Sarker A, Mollá D, Paris C. Automatic evidence quality prediction to support evidence-based decision making. Artificial intelligence in medicine. 2015 Jun 1;64(2):89-103.

Link to journal

Abstract

Background

Evidence-based medicine practice requires practitioners to obtain the best available medical evidence, and appraise the quality of the evidence when making clinical decisions. Primarily due to the plethora of electronically available data from the medical literature, the manual appraisal of the quality of evidence is a time-consuming process. We present a fully automatic approach for predicting the quality of medical evidence in order to aid practitioners at point-of-care.

Methods

Our approach extracts relevant information from medical article abstracts and utilises data from a specialised corpus to apply supervised machine learning for the prediction of the quality grades. Following an in-depth analysis of the usefulness of features (e.g., publication types of articles), they are extracted from the text via rule-based approaches and from the meta-data associated with the articles, and then applied in the supervised classification model. We propose the use of a highly scalable and portable approach using a sequence of high precision classifiers, and introduce a simple evaluation metric called average error distance (AED) that simplifies the comparison of systems.
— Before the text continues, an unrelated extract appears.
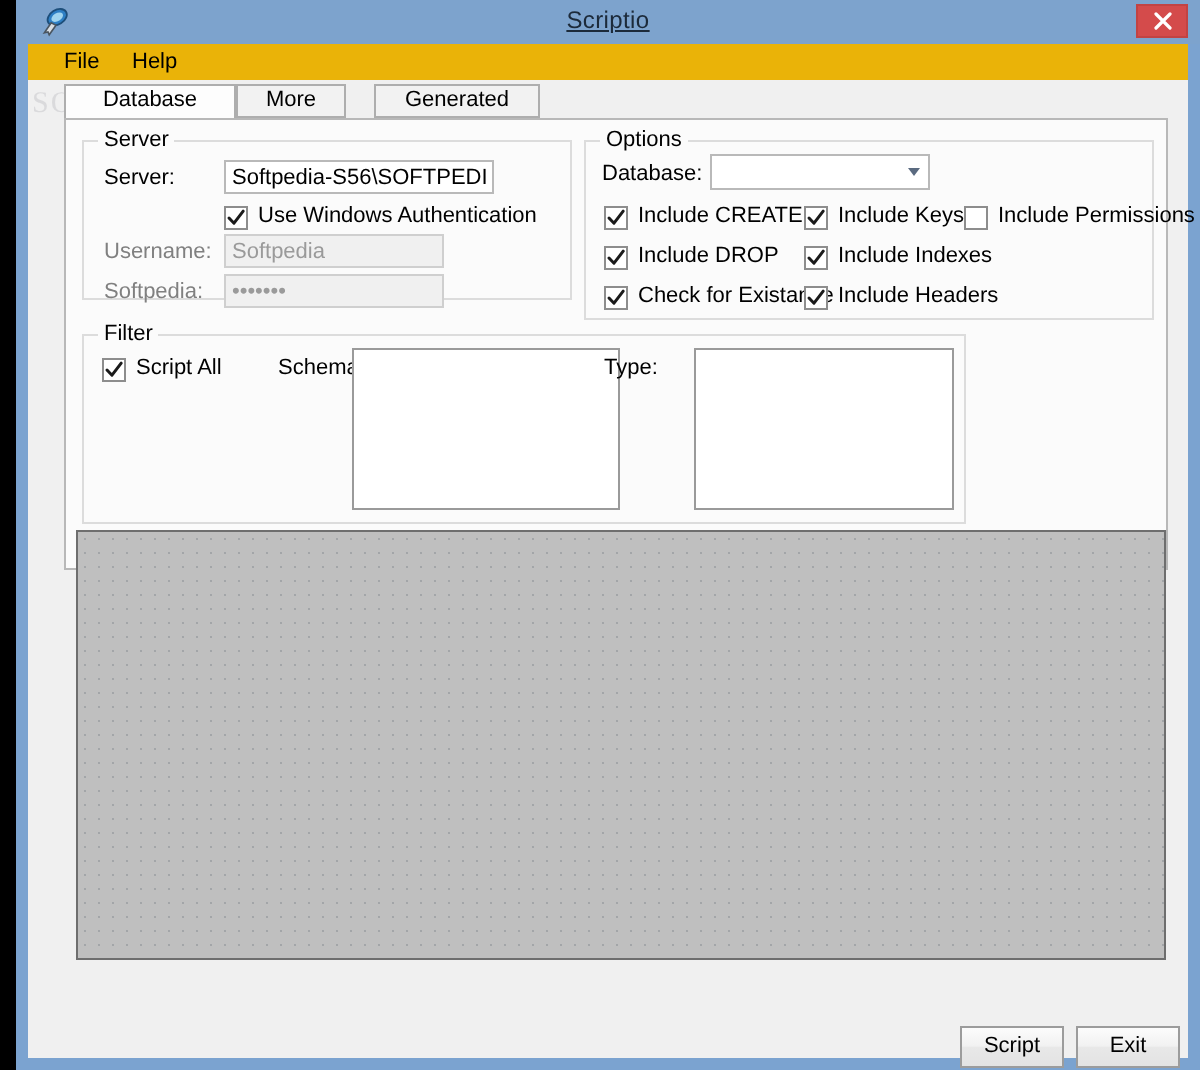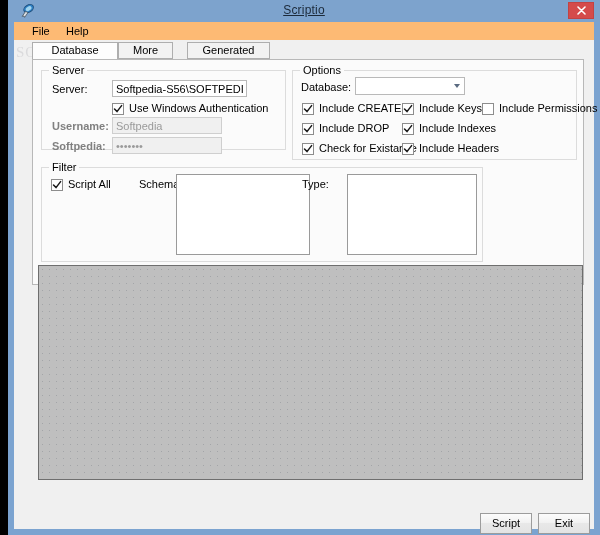"File" #menubar { background: #fdba74 -> #eab308 }
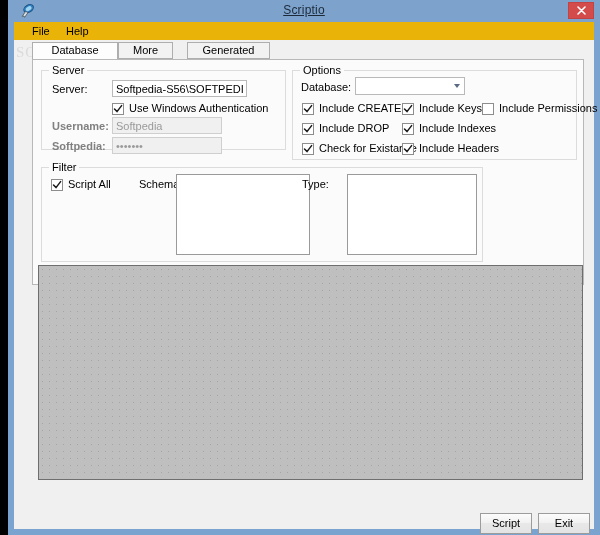"Username:" .lbl.dim { font-weight: bold -> none }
We also perform elaborate human evaluations to compare the performance of our system against human judgments.

Results

We test and evaluate our approaches on a publicly available, specialised, annotated corpus containing 1132 evidence-based recommendations. Our rule-based approach performs exceptionally well at the automatic extraction of publication types of articles, with F-scores of up to 0.99 for high-quality publication types. For evidence quality classification, our approach obtains an accuracy of 63.84% and an AED of 0.271. The human evaluations show that the performance of our system, in terms of AED and accuracy, is comparable to the performance of humans on the same data.

Conclusions

The experiments suggest that our structured text classification framework achieves evaluation results comparable to those of human performance. Our overall classification approach and evaluation technique are also highly portable and can be used for various evidence grading scales.